• _Task to complete_
Could you print every record below exactly as written?

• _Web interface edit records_
================================

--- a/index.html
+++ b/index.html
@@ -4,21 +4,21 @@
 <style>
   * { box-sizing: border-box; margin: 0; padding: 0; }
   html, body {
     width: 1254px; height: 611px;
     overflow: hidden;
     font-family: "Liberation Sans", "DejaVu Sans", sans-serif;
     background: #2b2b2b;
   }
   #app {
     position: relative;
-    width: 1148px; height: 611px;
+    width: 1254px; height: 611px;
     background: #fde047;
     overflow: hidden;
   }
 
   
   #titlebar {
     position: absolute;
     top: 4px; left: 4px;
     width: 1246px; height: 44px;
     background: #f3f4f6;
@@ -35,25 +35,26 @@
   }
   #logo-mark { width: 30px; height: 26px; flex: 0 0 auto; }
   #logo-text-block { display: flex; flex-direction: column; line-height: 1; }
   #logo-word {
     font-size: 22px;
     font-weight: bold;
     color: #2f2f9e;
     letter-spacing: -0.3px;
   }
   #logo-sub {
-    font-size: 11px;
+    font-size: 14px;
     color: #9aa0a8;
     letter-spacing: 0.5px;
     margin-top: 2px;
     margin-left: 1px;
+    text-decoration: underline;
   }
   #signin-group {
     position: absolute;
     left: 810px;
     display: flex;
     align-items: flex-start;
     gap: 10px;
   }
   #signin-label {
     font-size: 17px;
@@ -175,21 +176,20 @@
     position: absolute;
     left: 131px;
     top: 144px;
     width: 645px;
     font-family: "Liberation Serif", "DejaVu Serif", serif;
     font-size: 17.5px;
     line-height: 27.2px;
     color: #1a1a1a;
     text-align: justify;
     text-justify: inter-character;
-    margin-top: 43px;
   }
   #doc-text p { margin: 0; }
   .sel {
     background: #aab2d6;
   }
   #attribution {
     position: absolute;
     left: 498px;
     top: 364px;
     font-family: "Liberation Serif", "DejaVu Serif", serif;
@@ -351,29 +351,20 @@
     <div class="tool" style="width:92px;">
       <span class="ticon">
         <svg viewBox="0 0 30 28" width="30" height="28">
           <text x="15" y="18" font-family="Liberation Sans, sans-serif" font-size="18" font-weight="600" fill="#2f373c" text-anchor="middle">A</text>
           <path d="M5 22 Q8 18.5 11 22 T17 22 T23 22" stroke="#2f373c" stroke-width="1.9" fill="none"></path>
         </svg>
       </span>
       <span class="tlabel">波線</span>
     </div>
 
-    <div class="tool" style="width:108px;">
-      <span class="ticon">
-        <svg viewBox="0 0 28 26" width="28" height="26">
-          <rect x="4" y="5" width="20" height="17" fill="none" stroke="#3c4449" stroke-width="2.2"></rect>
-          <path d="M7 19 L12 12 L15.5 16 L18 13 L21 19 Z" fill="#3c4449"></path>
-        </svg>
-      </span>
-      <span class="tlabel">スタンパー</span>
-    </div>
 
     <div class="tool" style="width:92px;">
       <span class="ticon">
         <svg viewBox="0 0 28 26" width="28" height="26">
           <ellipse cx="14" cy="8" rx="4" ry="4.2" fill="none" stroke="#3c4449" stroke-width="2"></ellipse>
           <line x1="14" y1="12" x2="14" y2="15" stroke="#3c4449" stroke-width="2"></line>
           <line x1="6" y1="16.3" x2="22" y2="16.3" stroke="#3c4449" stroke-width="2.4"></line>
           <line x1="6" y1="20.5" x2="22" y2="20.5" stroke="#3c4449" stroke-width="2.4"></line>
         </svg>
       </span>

================================

• _Result of this task_
--- a/index.html
+++ b/index.html
@@ -4,21 +4,21 @@
 <style>
   * { box-sizing: border-box; margin: 0; padding: 0; }
   html, body {
     width: 1254px; height: 611px;
     overflow: hidden;
     font-family: "Liberation Sans", "DejaVu Sans", sans-serif;
     background: #2b2b2b;
   }
   #app {
     position: relative;
-    width: 1148px; height: 611px;
+    width: 1254px; height: 611px;
     background: #fde047;
     overflow: hidden;
   }
 
   
   #titlebar {
     position: absolute;
     top: 4px; left: 4px;
     width: 1246px; height: 44px;
     background: #f3f4f6;
@@ -35,25 +35,26 @@
   }
   #logo-mark { width: 30px; height: 26px; flex: 0 0 auto; }
   #logo-text-block { display: flex; flex-direction: column; line-height: 1; }
   #logo-word {
     font-size: 22px;
     font-weight: bold;
     color: #2f2f9e;
     letter-spacing: -0.3px;
   }
   #logo-sub {
-    font-size: 11px;
+    font-size: 14px;
     color: #9aa0a8;
     letter-spacing: 0.5px;
     margin-top: 2px;
     margin-left: 1px;
+    text-decoration: underline;
   }
   #signin-group {
     position: absolute;
     left: 810px;
     display: flex;
     align-items: flex-start;
     gap: 10px;
   }
   #signin-label {
     font-size: 17px;
@@ -175,21 +176,20 @@
     position: absolute;
     left: 131px;
     top: 144px;
     width: 645px;
     font-family: "Liberation Serif", "DejaVu Serif", serif;
     font-size: 17.5px;
     line-height: 27.2px;
     color: #1a1a1a;
     text-align: justify;
     text-justify: inter-character;
-    margin-top: 43px;
   }
   #doc-text p { margin: 0; }
   .sel {
     background: #aab2d6;
   }
   #attribution {
     position: absolute;
     left: 498px;
     top: 364px;
     font-family: "Liberation Serif", "DejaVu Serif", serif;
@@ -351,29 +351,20 @@
     <div class="tool" style="width:92px;">
       <span class="ticon">
         <svg viewBox="0 0 30 28" width="30" height="28">
           <text x="15" y="18" font-family="Liberation Sans, sans-serif" font-size="18" font-weight="600" fill="#2f373c" text-anchor="middle">A</text>
           <path d="M5 22 Q8 18.5 11 22 T17 22 T23 22" stroke="#2f373c" stroke-width="1.9" fill="none"></path>
         </svg>
       </span>
       <span class="tlabel">波線</span>
     </div>
 
-    <div class="tool" style="width:108px;">
-      <span class="ticon">
-        <svg viewBox="0 0 28 26" width="28" height="26">
-          <rect x="4" y="5" width="20" height="17" fill="none" stroke="#3c4449" stroke-width="2.2"></rect>
-          <path d="M7 19 L12 12 L15.5 16 L18 13 L21 19 Z" fill="#3c4449"></path>
-        </svg>
-      </span>
-      <span class="tlabel">スタンパー</span>
-    </div>
 
     <div class="tool" style="width:92px;">
       <span class="ticon">
         <svg viewBox="0 0 28 26" width="28" height="26">
           <ellipse cx="14" cy="8" rx="4" ry="4.2" fill="none" stroke="#3c4449" stroke-width="2"></ellipse>
           <line x1="14" y1="12" x2="14" y2="15" stroke="#3c4449" stroke-width="2"></line>
           <line x1="6" y1="16.3" x2="22" y2="16.3" stroke="#3c4449" stroke-width="2.4"></line>
           <line x1="6" y1="20.5" x2="22" y2="20.5" stroke="#3c4449" stroke-width="2.4"></line>
         </svg>
       </span>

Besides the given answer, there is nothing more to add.